◆ ACTIVITY: Begin with the line containing "- Confirmation: Confirmation page." and end with the last line of the data below; return those lines exactly, and only those.

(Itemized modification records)
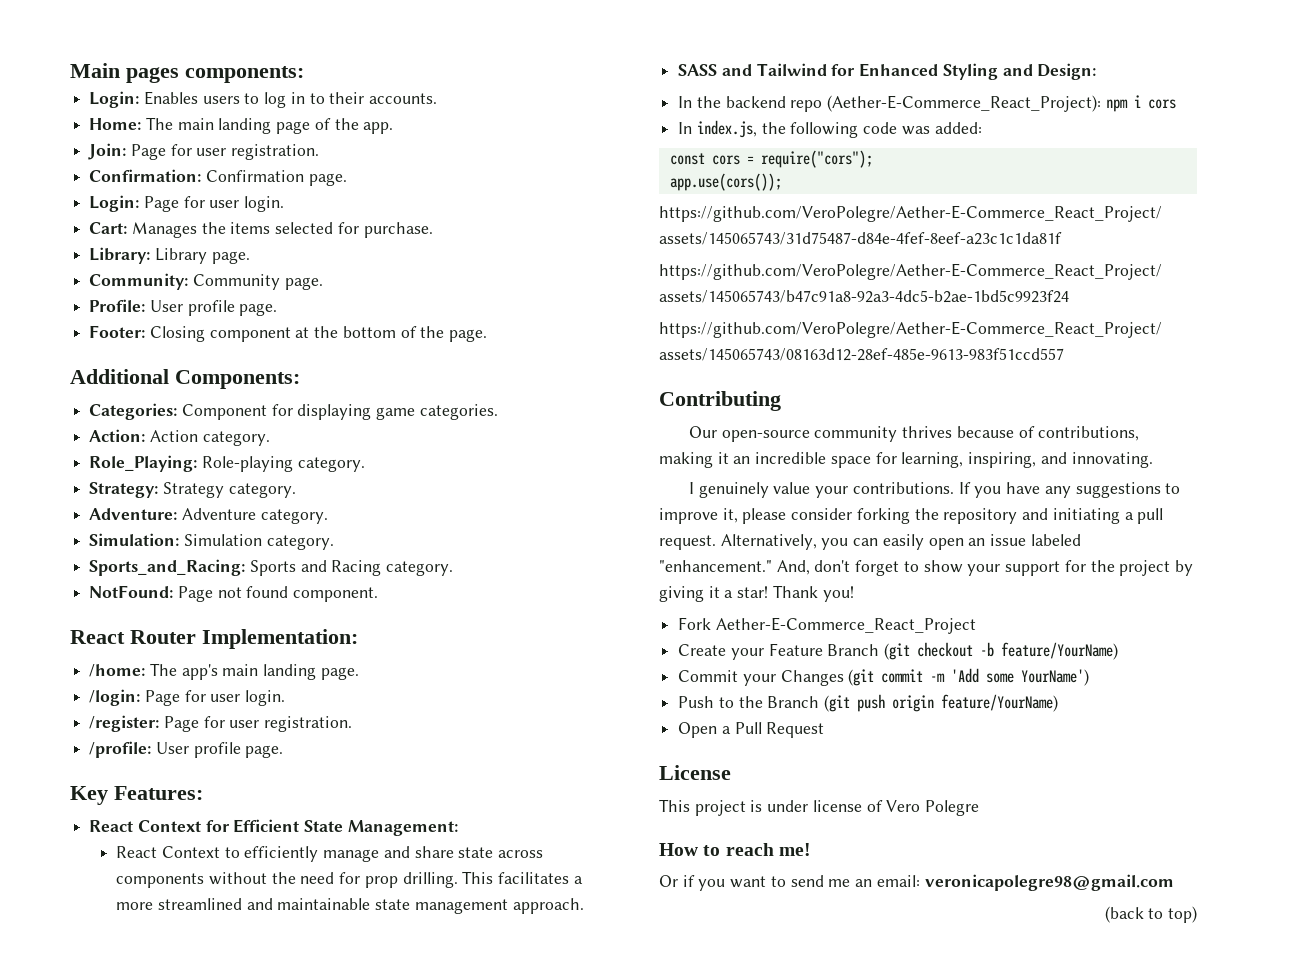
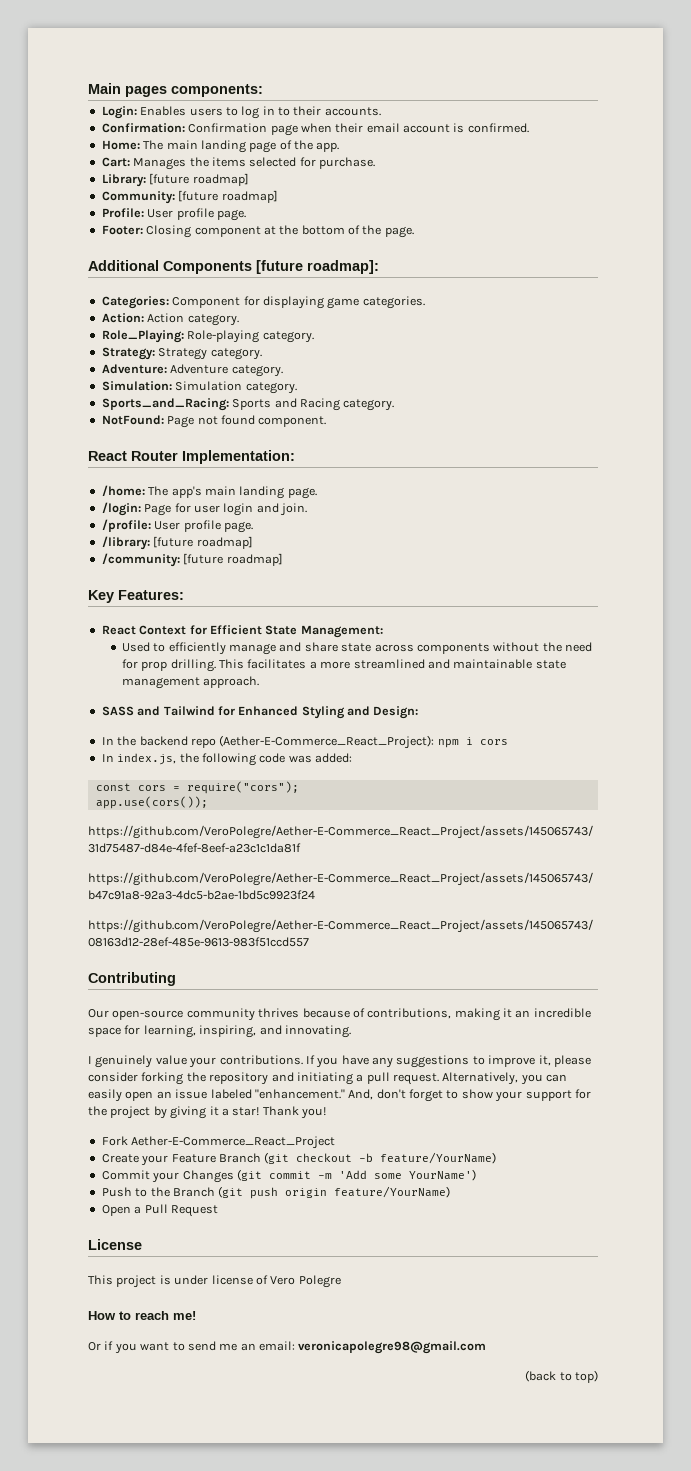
+ Confirmation: Confirmation page when their email account is confirmed.
- Join: Page for user registration.
- Confirmation: Confirmation page.
- Login: Page for user login.
- Library: Library page.
+ Library: [future roadmap]
- Community: Community page.
+ Community: [future roadmap]
- Additional Components:
+ Additional Components [future roadmap]:
- /login: Page for user login.
- /register: Page for user registration.
+ /login: Page for user login and join.
  /profile: User profile page.
+ /library: [future roadmap]
+ /community: [future roadmap]
- React Context to efficiently manage and share state across components without the need for prop drilling.
+ Used to efficiently manage and share state across components without the need for prop drilling.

◆ EXERCISE ANSWER:
- Confirmation: Confirmation page.
- Login: Page for user login.
- Library: Library page.
+ Library: [future roadmap]
- Community: Community page.
+ Community: [future roadmap]
- Additional Components:
+ Additional Components [future roadmap]:
- /login: Page for user login.
- /register: Page for user registration.
+ /login: Page for user login and join.
  /profile: User profile page.
+ /library: [future roadmap]
+ /community: [future roadmap]
- React Context to efficiently manage and share state across components without the need for prop drilling.
+ Used to efficiently manage and share state across components without the need for prop drilling.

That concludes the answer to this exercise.